> [PROBLEM STATEMENT] All entries should be copied exactly, none left out.

- - -

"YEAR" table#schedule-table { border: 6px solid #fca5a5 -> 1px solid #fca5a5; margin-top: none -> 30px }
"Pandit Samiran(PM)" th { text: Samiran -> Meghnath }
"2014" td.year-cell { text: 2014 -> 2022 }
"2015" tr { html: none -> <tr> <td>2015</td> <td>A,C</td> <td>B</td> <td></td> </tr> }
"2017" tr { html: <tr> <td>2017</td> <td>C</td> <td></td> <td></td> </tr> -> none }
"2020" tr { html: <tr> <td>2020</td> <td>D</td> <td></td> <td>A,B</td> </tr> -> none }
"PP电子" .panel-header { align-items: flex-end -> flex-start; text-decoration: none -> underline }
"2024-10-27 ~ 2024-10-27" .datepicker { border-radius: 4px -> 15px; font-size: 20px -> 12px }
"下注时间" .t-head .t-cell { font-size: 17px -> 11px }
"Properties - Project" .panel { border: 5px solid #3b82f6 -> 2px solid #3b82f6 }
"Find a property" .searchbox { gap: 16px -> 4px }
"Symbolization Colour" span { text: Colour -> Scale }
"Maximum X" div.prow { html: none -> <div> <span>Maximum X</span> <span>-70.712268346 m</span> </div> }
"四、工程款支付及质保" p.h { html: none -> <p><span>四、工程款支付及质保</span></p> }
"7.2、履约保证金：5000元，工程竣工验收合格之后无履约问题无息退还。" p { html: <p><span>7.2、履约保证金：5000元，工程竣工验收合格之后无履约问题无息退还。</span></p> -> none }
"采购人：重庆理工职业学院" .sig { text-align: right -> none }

- - -

> [THE COMPLETED TASK]
"YEAR" table#schedule-table { border: 6px solid #fca5a5 -> 1px solid #fca5a5; margin-top: none -> 30px }
"Pandit Samiran(PM)" th { text: Samiran -> Meghnath }
"2014" td.year-cell { text: 2014 -> 2022 }
"2015" tr { html: none -> <tr> <td>2015</td> <td>A,C</td> <td>B</td> <td></td> </tr> }
"2017" tr { html: <tr> <td>2017</td> <td>C</td> <td></td> <td></td> </tr> -> none }
"2020" tr { html: <tr> <td>2020</td> <td>D</td> <td></td> <td>A,B</td> </tr> -> none }
"PP电子" .panel-header { align-items: flex-end -> flex-start; text-decoration: none -> underline }
"2024-10-27 ~ 2024-10-27" .datepicker { border-radius: 4px -> 15px; font-size: 20px -> 12px }
"下注时间" .t-head .t-cell { font-size: 17px -> 11px }
"Properties - Project" .panel { border: 5px solid #3b82f6 -> 2px solid #3b82f6 }
"Find a property" .searchbox { gap: 16px -> 4px }
"Symbolization Colour" span { text: Colour -> Scale }
"Maximum X" div.prow { html: none -> <div> <span>Maximum X</span> <span>-70.712268346 m</span> </div> }
"四、工程款支付及质保" p.h { html: none -> <p><span>四、工程款支付及质保</span></p> }
"7.2、履约保证金：5000元，工程竣工验收合格之后无履约问题无息退还。" p { html: <p><span>7.2、履约保证金：5000元，工程竣工验收合格之后无履约问题无息退还。</span></p> -> none }
"采购人：重庆理工职业学院" .sig { text-align: right -> none }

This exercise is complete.